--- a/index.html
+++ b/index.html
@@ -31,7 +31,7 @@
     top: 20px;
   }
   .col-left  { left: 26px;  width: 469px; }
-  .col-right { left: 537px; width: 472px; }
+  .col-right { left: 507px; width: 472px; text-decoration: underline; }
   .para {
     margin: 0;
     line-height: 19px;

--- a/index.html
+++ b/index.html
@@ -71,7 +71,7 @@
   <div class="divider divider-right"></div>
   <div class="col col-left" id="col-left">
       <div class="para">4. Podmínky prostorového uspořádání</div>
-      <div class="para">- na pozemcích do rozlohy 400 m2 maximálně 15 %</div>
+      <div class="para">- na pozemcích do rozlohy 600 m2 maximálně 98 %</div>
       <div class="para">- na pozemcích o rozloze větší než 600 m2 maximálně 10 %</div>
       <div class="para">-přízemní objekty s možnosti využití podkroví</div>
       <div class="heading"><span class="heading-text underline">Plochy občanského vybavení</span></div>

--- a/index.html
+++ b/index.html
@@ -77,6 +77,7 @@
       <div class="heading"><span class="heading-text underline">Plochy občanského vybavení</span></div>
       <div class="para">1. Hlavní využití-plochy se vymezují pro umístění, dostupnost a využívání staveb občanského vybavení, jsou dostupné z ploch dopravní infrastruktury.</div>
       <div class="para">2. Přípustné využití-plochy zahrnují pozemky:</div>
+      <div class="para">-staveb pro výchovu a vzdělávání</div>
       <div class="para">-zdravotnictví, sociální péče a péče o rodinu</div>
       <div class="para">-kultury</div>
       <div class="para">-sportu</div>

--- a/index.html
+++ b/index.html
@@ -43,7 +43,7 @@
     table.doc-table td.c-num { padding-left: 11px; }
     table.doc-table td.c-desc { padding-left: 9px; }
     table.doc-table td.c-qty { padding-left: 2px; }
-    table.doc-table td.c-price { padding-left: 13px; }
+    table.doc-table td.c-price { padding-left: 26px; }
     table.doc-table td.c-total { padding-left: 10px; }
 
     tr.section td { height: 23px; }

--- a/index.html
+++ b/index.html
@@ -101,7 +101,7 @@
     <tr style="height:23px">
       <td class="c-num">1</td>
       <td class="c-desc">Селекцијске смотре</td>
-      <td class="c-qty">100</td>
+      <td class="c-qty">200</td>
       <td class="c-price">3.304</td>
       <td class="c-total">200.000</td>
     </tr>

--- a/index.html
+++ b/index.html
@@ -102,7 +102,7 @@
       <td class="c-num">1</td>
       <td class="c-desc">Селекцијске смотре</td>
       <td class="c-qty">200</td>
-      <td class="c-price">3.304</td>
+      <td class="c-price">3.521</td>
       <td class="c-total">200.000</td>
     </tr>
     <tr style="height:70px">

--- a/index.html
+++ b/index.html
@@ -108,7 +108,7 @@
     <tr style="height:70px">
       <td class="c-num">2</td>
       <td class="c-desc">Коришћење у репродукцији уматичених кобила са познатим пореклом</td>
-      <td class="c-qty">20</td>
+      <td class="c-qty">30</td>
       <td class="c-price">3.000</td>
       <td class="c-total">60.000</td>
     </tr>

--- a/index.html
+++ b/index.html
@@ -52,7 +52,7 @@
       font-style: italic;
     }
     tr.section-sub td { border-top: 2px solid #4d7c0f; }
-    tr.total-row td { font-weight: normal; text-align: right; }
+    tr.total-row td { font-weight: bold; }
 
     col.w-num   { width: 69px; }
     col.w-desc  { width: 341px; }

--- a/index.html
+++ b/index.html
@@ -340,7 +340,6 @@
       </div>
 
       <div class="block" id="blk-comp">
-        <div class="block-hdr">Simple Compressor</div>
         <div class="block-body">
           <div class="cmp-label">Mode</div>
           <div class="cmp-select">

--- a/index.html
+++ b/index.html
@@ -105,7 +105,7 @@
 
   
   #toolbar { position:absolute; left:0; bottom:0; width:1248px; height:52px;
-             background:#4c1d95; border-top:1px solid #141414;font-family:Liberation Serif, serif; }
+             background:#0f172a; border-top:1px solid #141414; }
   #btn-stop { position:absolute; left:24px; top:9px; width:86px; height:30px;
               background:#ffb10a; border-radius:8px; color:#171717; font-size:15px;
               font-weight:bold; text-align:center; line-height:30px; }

*Work order:* Word for word, transcribe all of the records.

*Exercise response:*
--- a/index.html
+++ b/index.html
@@ -31,7 +31,7 @@
     top: 20px;
   }
   .col-left  { left: 26px;  width: 469px; }
-  .col-right { left: 537px; width: 472px; }
+  .col-right { left: 507px; width: 472px; text-decoration: underline; }
   .para {
     margin: 0;
     line-height: 19px;

--- a/index.html
+++ b/index.html
@@ -71,7 +71,7 @@
   <div class="divider divider-right"></div>
   <div class="col col-left" id="col-left">
       <div class="para">4. Podmínky prostorového uspořádání</div>
-      <div class="para">- na pozemcích do rozlohy 400 m2 maximálně 15 %</div>
+      <div class="para">- na pozemcích do rozlohy 600 m2 maximálně 98 %</div>
       <div class="para">- na pozemcích o rozloze větší než 600 m2 maximálně 10 %</div>
       <div class="para">-přízemní objekty s možnosti využití podkroví</div>
       <div class="heading"><span class="heading-text underline">Plochy občanského vybavení</span></div>

--- a/index.html
+++ b/index.html
@@ -77,6 +77,7 @@
       <div class="heading"><span class="heading-text underline">Plochy občanského vybavení</span></div>
       <div class="para">1. Hlavní využití-plochy se vymezují pro umístění, dostupnost a využívání staveb občanského vybavení, jsou dostupné z ploch dopravní infrastruktury.</div>
       <div class="para">2. Přípustné využití-plochy zahrnují pozemky:</div>
+      <div class="para">-staveb pro výchovu a vzdělávání</div>
       <div class="para">-zdravotnictví, sociální péče a péče o rodinu</div>
       <div class="para">-kultury</div>
       <div class="para">-sportu</div>

--- a/index.html
+++ b/index.html
@@ -43,7 +43,7 @@
     table.doc-table td.c-num { padding-left: 11px; }
     table.doc-table td.c-desc { padding-left: 9px; }
     table.doc-table td.c-qty { padding-left: 2px; }
-    table.doc-table td.c-price { padding-left: 13px; }
+    table.doc-table td.c-price { padding-left: 26px; }
     table.doc-table td.c-total { padding-left: 10px; }
 
     tr.section td { height: 23px; }

--- a/index.html
+++ b/index.html
@@ -101,7 +101,7 @@
     <tr style="height:23px">
       <td class="c-num">1</td>
       <td class="c-desc">Селекцијске смотре</td>
-      <td class="c-qty">100</td>
+      <td class="c-qty">200</td>
       <td class="c-price">3.304</td>
       <td class="c-total">200.000</td>
     </tr>

--- a/index.html
+++ b/index.html
@@ -102,7 +102,7 @@
       <td class="c-num">1</td>
       <td class="c-desc">Селекцијске смотре</td>
       <td class="c-qty">200</td>
-      <td class="c-price">3.304</td>
+      <td class="c-price">3.521</td>
       <td class="c-total">200.000</td>
     </tr>
     <tr style="height:70px">

--- a/index.html
+++ b/index.html
@@ -108,7 +108,7 @@
     <tr style="height:70px">
       <td class="c-num">2</td>
       <td class="c-desc">Коришћење у репродукцији уматичених кобила са познатим пореклом</td>
-      <td class="c-qty">20</td>
+      <td class="c-qty">30</td>
       <td class="c-price">3.000</td>
       <td class="c-total">60.000</td>
     </tr>

--- a/index.html
+++ b/index.html
@@ -52,7 +52,7 @@
       font-style: italic;
     }
     tr.section-sub td { border-top: 2px solid #4d7c0f; }
-    tr.total-row td { font-weight: normal; text-align: right; }
+    tr.total-row td { font-weight: bold; }
 
     col.w-num   { width: 69px; }
     col.w-desc  { width: 341px; }

--- a/index.html
+++ b/index.html
@@ -340,7 +340,6 @@
       </div>
 
       <div class="block" id="blk-comp">
-        <div class="block-hdr">Simple Compressor</div>
         <div class="block-body">
           <div class="cmp-label">Mode</div>
           <div class="cmp-select">

--- a/index.html
+++ b/index.html
@@ -105,7 +105,7 @@
 
   
   #toolbar { position:absolute; left:0; bottom:0; width:1248px; height:52px;
-             background:#4c1d95; border-top:1px solid #141414;font-family:Liberation Serif, serif; }
+             background:#0f172a; border-top:1px solid #141414; }
   #btn-stop { position:absolute; left:24px; top:9px; width:86px; height:30px;
               background:#ffb10a; border-radius:8px; color:#171717; font-size:15px;
               font-weight:bold; text-align:center; line-height:30px; }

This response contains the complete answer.